Therefore, if the HSR image had three color channels, the texture feature of the i-th superpixel region was represented as a 240-dimensional (8 × 10 × 3) vector

T_{i} = {t_{i}^{1}, t_{i}^{2}, \dots, t_{i}^{n}}

, n = 240. The similarity distances of neighboring superpixel regions

S_{1}

and

S_{2}

were obtained by the normalized histogram intersections:

D_{T} (S_{1}, S_{2}) = d i s t (T_{1}, T_{2}) = \sum_{i = 1}^{n} | t_{1}^{i} - t_{2}^{i} |,

(6)

where

T_{1} = {t_{1}^{1}, t_{1}^{2}, \dots, t_{1}^{n}}

,

T_{2} = {t_{2}^{1}, t_{2}^{2}, \dots, t_{2}^{n}},

and n is the dimension of the texture feature. So, the texture similarity was used to calculate the Manhattan distance of the corresponding two n-dimensional vectors. The texture histograms were efficiently propagated through the hierarchy in the same way as the color histograms.

Then, in the proposed method, the color and texture similarity distance metrics were combined in a weighted manner. The weights were adjusted according to the distribution of colors and textures. For example, a forest scene is more homogeneous, in which the spectral values for the different types of land cover are quite similar. An urban area is more heterogeneous, where different types of land cover can have very different spectral characteristics. So, if the homogeneity of the feature distribution is better and the color values are quite similar, the texture weights should be larger, and the texture weights with lower homogeneity should be smaller. For complex HSR remote sensing images, we need a balance between the texture and color weights. Therefore, we used the adjustment of weights to achieve a reasonable representation of regional features.

D_{i j} = α \cdot D_{C} (S_{i}, S_{j}) + β \cdot D_{T} (S_{i}, S_{j}),

(7)

where

D_{C} (S_{i}, S_{j})

and

D_{T} (S_{i}, S_{j})

are the color and texture similarity distances of two adjacent superpixels,

S_{i}

and

S_{j}

. α and β are their respective adjustable two weight factors.

Edge weighted region similarity. The combination of color and texture weighting can express the characteristics of the area well, but it is possible to generate objects with zig-zag contours when combined [35]. The use of boundary constraints can make the shape of the merged object more compact and reasonable. We used the length information of the common boundary between adjacent superpixel regions to introduce a boundary weight in Equation (8).

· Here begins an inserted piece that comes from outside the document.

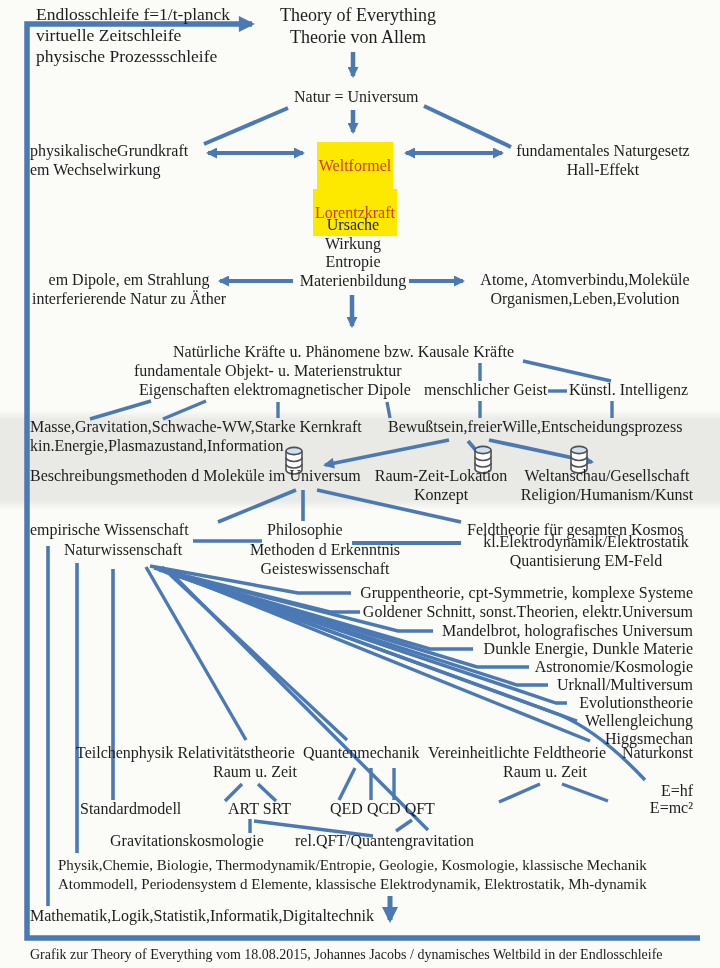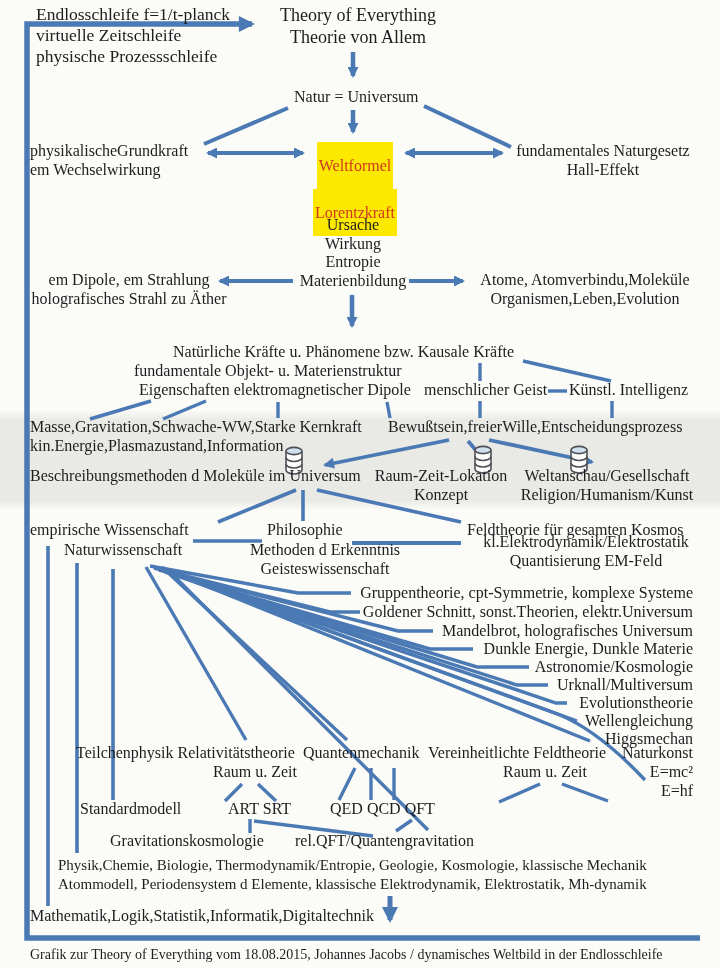"em Dipole, em Strahlung" div.node { text: holografisches Strahl -> interferierende Natur }
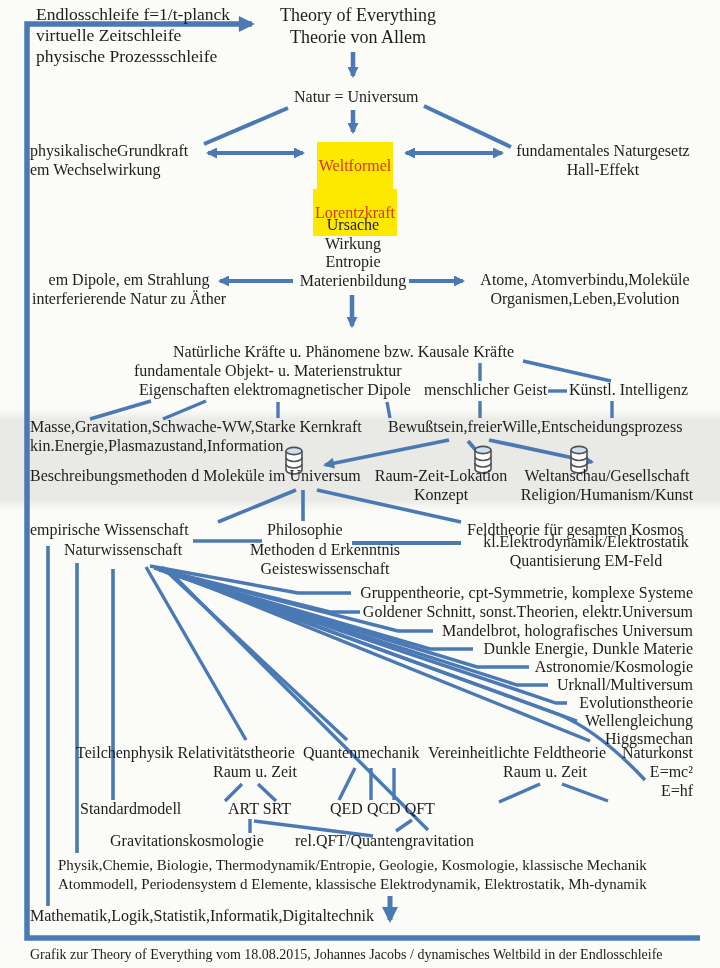"E=mc²" div.node { top: 763px -> 799px }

That is, when the color and texture features are similar, the common boundary is longer and it is more likely that the two regions will merge. Specifically, the definition is as follows:

D_{i j} = \exp (\frac{- L_{E} (S_{i}, S_{j})}{σ_{e}^{2}}) (α D_{C} (S_{i}, S_{j}) + β D_{T} (S_{i}, S_{j})),

(8)

where

L_{E} (S_{i}, S_{j})

is the common boundary length between the regions

S_{1}

and

S_{2}

, and

σ_{e}

is a parameter used to adjust the boundary weights by adjusting

σ_{e}

to achieve the effect of controlling public boundary constraints.

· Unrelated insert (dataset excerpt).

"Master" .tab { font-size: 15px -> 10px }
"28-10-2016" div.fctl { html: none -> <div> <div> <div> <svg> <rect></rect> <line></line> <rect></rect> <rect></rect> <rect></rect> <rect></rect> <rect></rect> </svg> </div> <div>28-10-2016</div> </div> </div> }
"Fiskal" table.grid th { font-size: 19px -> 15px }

2.3. Hierarchical Grouping

After establishing adjacency relations and similarity measures in all over-segmented regions, superpixel region merging is an important process that ultimately achieves finer segmentation. The commonly used methods are EGB [12] and HSWO [21], which continuously iteratively merge the small areas that meet the conditions through the set merge criteria from bottom to top until some threshold is satisfied. In each merging step, there are a large number of divided regions, and each region has multiple adjacent regions. Therefore, the number of RAG nodes and the number of edges are enormous. The computational complexity of searching for the best merged object from all RAG nodes is very large.

Local-mutual best region merging (LMM). Baatz [17] proposed local-mutual best region merging (LMM) which can be applied if the combined index is less than the threshold and A and B are the best-fit neighbors to each other. To adopt the LMM strategy, the NNG [23] was introduced on the basis of RAG to accelerate the merging algorithm. NNG is a directed graph which is a collection of pointed edges. A directed edge joins from each node. Based on the LMM strategy, this edge points to the node’s best merged object. In NNG, which is shown in Figure 5, the pair of regions that are most similar to each other must belong to pairs connected by circular arcs. If there are N nodes in the NNG, in the worst case scenario, the number of circular arcs will be N/2. Therefore, RAG only records the relationship between adjacent regions and does not need to be responsible for the cost of the merger between nodes. LMM is performed in NNG to search for the best merged area. NNG has a smaller search space and greatly reduces the amount of data. In graph theory, the NNG is also called a minimal spanning tree (MST). It has been well proven in many studies, such as references [34,41].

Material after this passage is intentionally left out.